(RECORDS FOR PROCESSING)

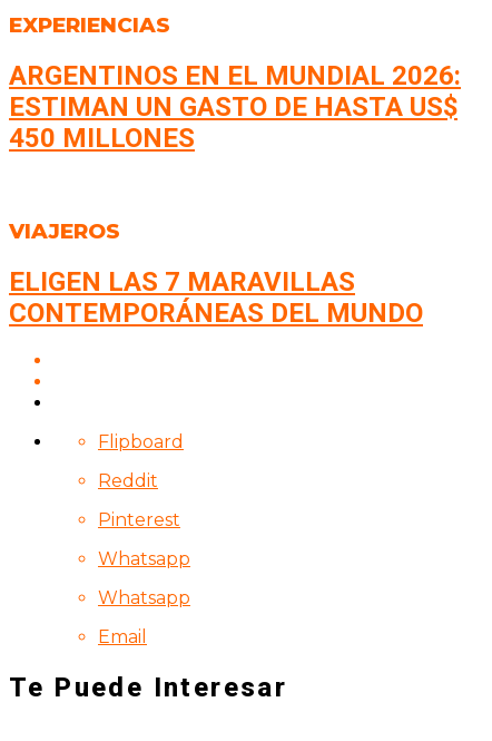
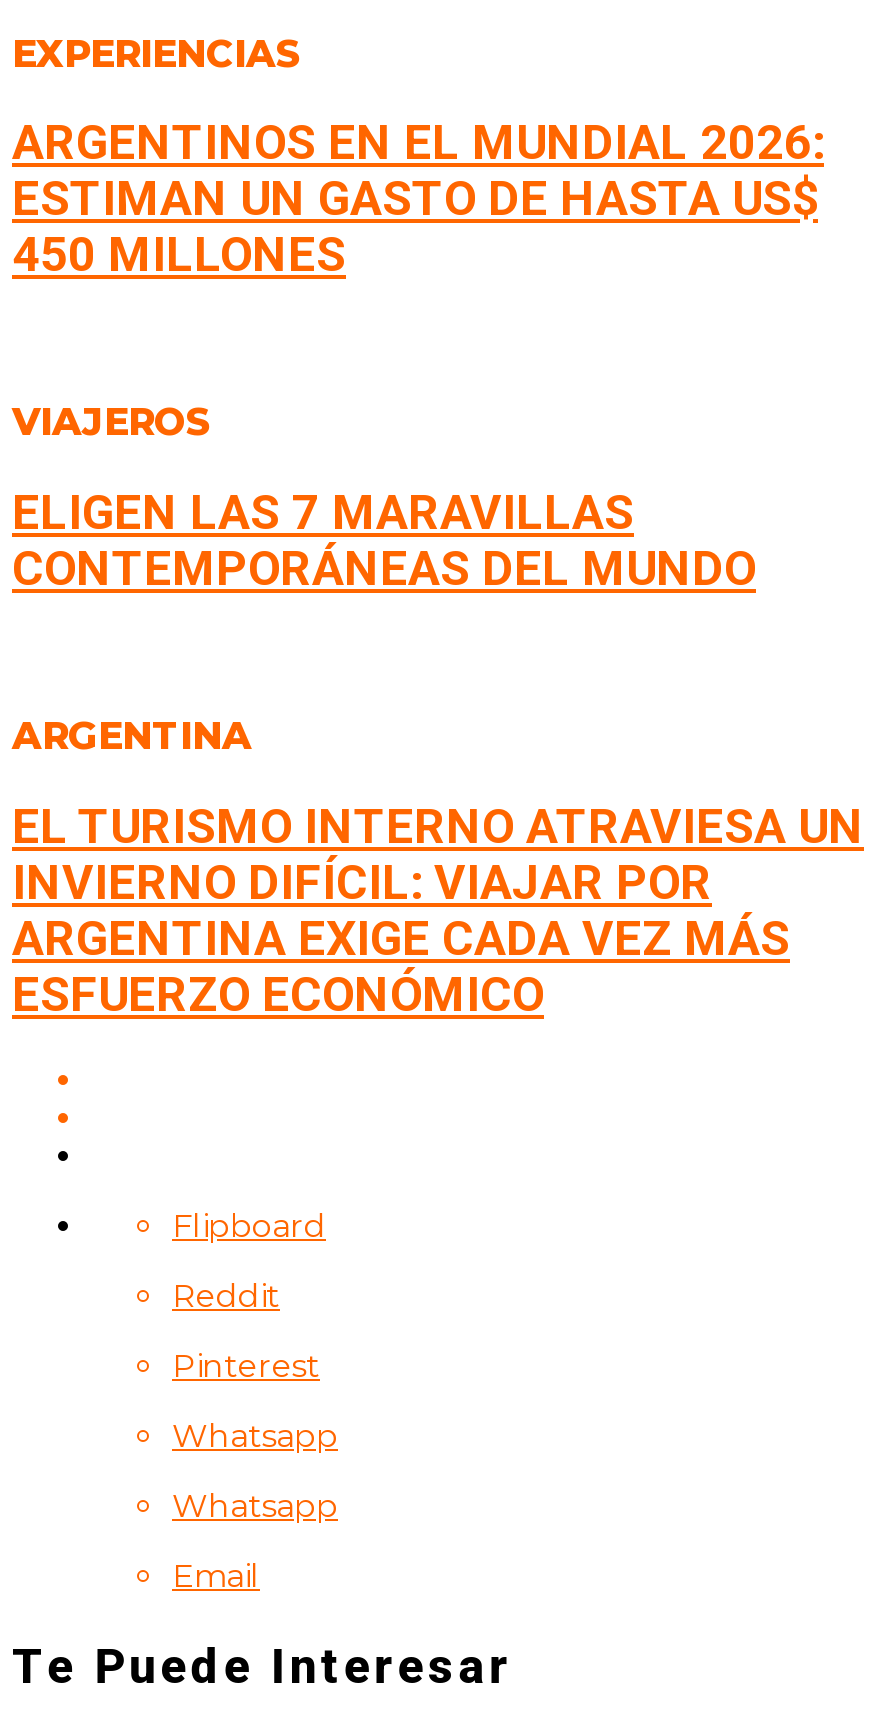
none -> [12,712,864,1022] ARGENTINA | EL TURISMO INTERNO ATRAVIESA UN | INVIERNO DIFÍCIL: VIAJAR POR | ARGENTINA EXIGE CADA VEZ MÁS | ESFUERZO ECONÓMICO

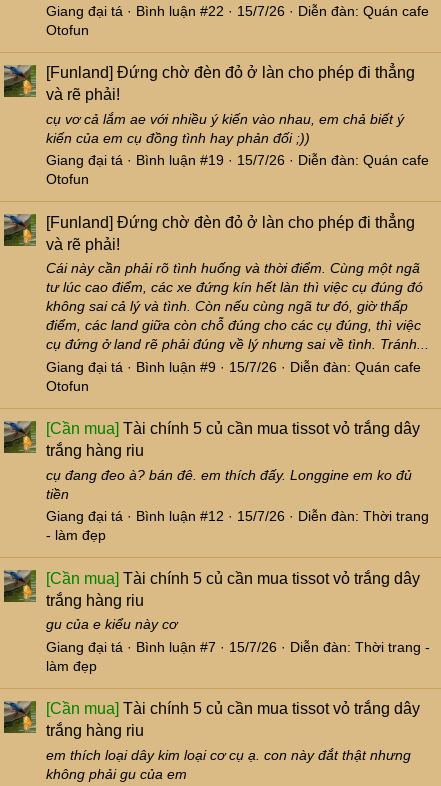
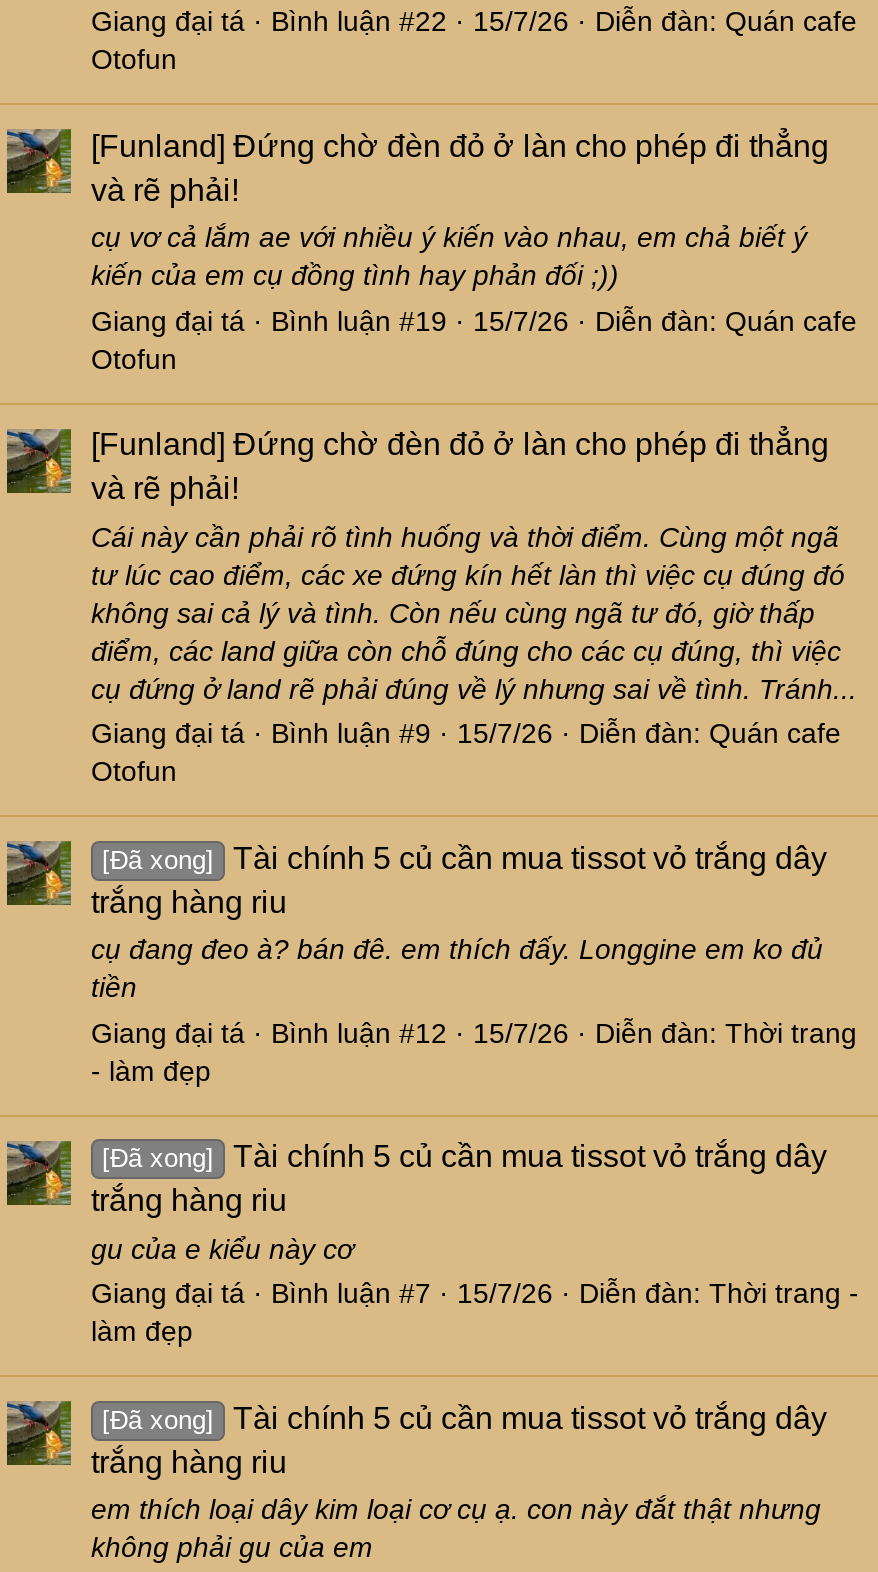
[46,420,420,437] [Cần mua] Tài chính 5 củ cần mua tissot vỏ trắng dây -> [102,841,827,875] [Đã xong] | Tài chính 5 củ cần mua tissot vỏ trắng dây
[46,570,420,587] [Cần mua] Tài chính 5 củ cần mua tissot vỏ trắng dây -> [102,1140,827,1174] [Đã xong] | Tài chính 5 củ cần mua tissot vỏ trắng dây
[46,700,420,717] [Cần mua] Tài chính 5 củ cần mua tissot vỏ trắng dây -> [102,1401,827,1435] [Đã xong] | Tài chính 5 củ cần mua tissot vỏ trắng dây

(End RECORDS FOR PROCESSING)
(RECORDS FOR PROCESSING)

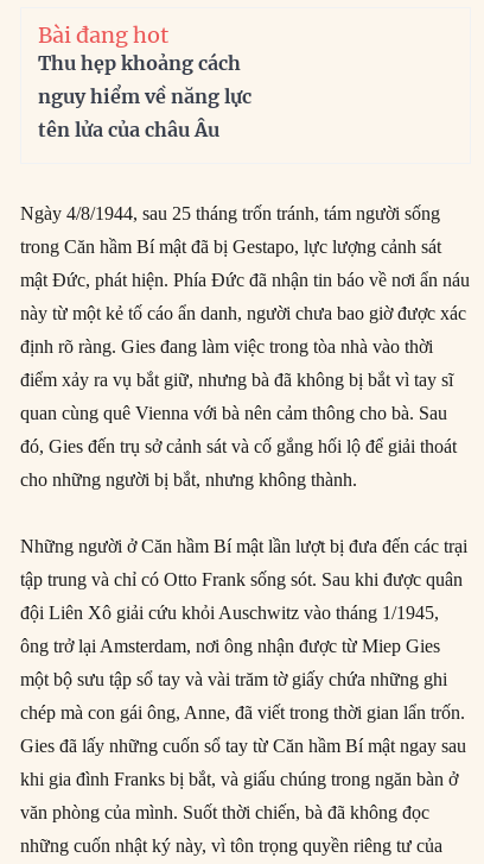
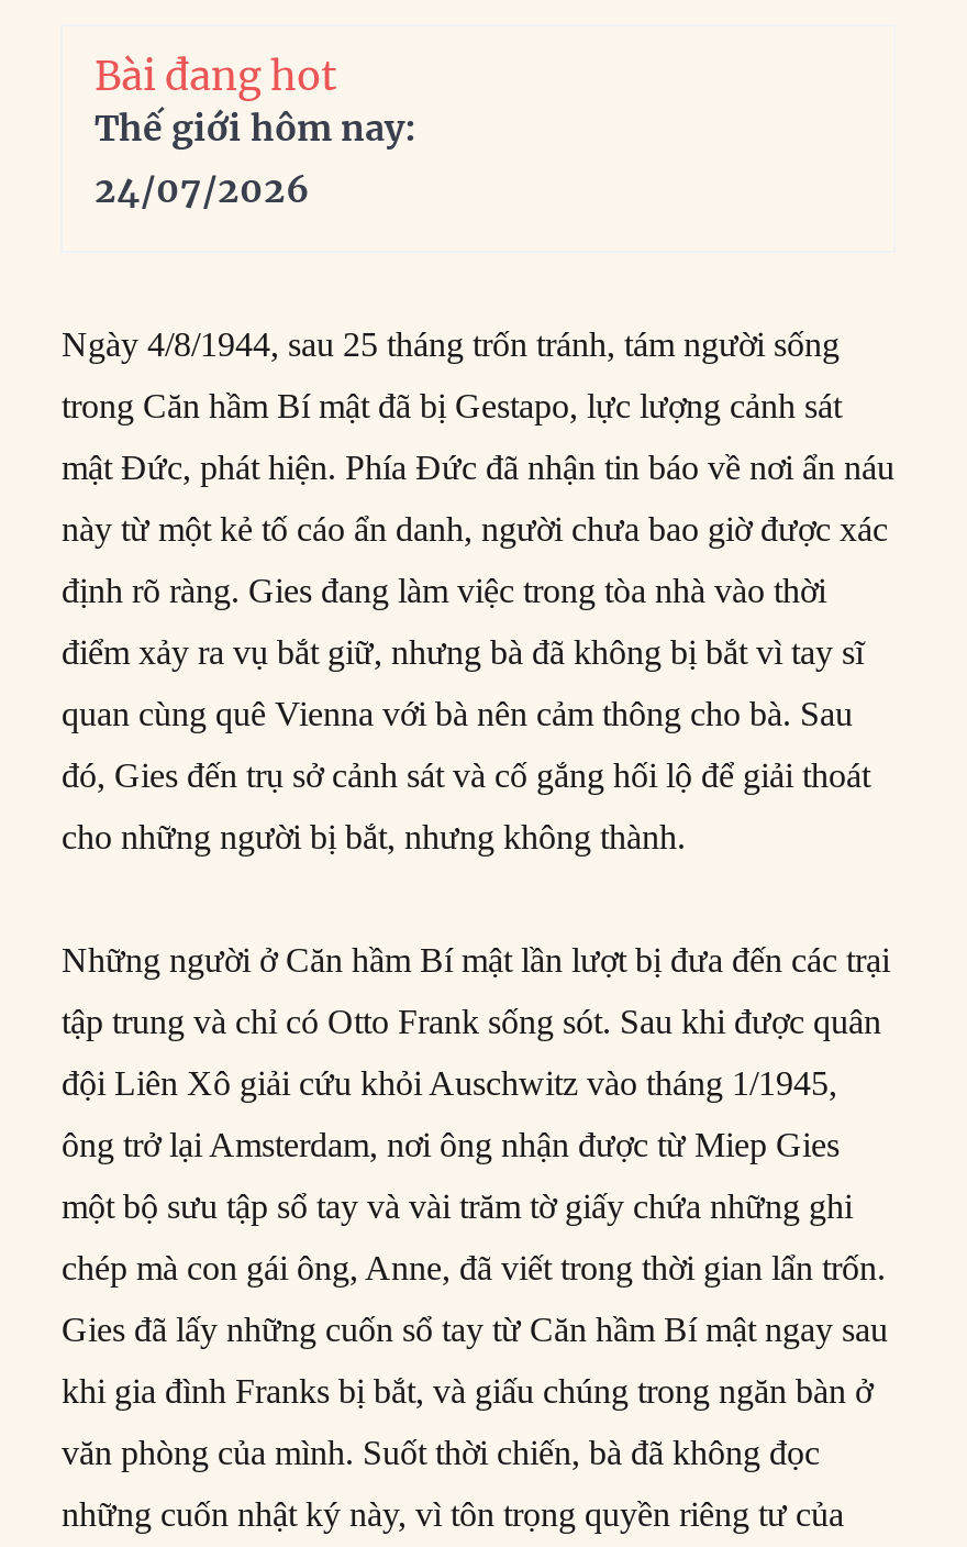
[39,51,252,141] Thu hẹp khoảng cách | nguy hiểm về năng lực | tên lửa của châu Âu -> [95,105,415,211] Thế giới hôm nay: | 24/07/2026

(End RECORDS FOR PROCESSING)

● **WORK TASK**: A word-for-word reproduction is needed of the lines above from the line containing "none -> [12,712,864,1022]" through the line containing "[46,700,420,717] [Cần mua]", with both ends kept and no pictures.

● **EXPECTED ANSWER**:
none -> [12,712,864,1022] ARGENTINA | EL TURISMO INTERNO ATRAVIESA UN | INVIERNO DIFÍCIL: VIAJAR POR | ARGENTINA EXIGE CADA VEZ MÁS | ESFUERZO ECONÓMICO

[46,420,420,437] [Cần mua] Tài chính 5 củ cần mua tissot vỏ trắng dây -> [102,841,827,875] [Đã xong] | Tài chính 5 củ cần mua tissot vỏ trắng dây
[46,570,420,587] [Cần mua] Tài chính 5 củ cần mua tissot vỏ trắng dây -> [102,1140,827,1174] [Đã xong] | Tài chính 5 củ cần mua tissot vỏ trắng dây
[46,700,420,717] [Cần mua] Tài chính 5 củ cần mua tissot vỏ trắng dây -> [102,1401,827,1435] [Đã xong] | Tài chính 5 củ cần mua tissot vỏ trắng dây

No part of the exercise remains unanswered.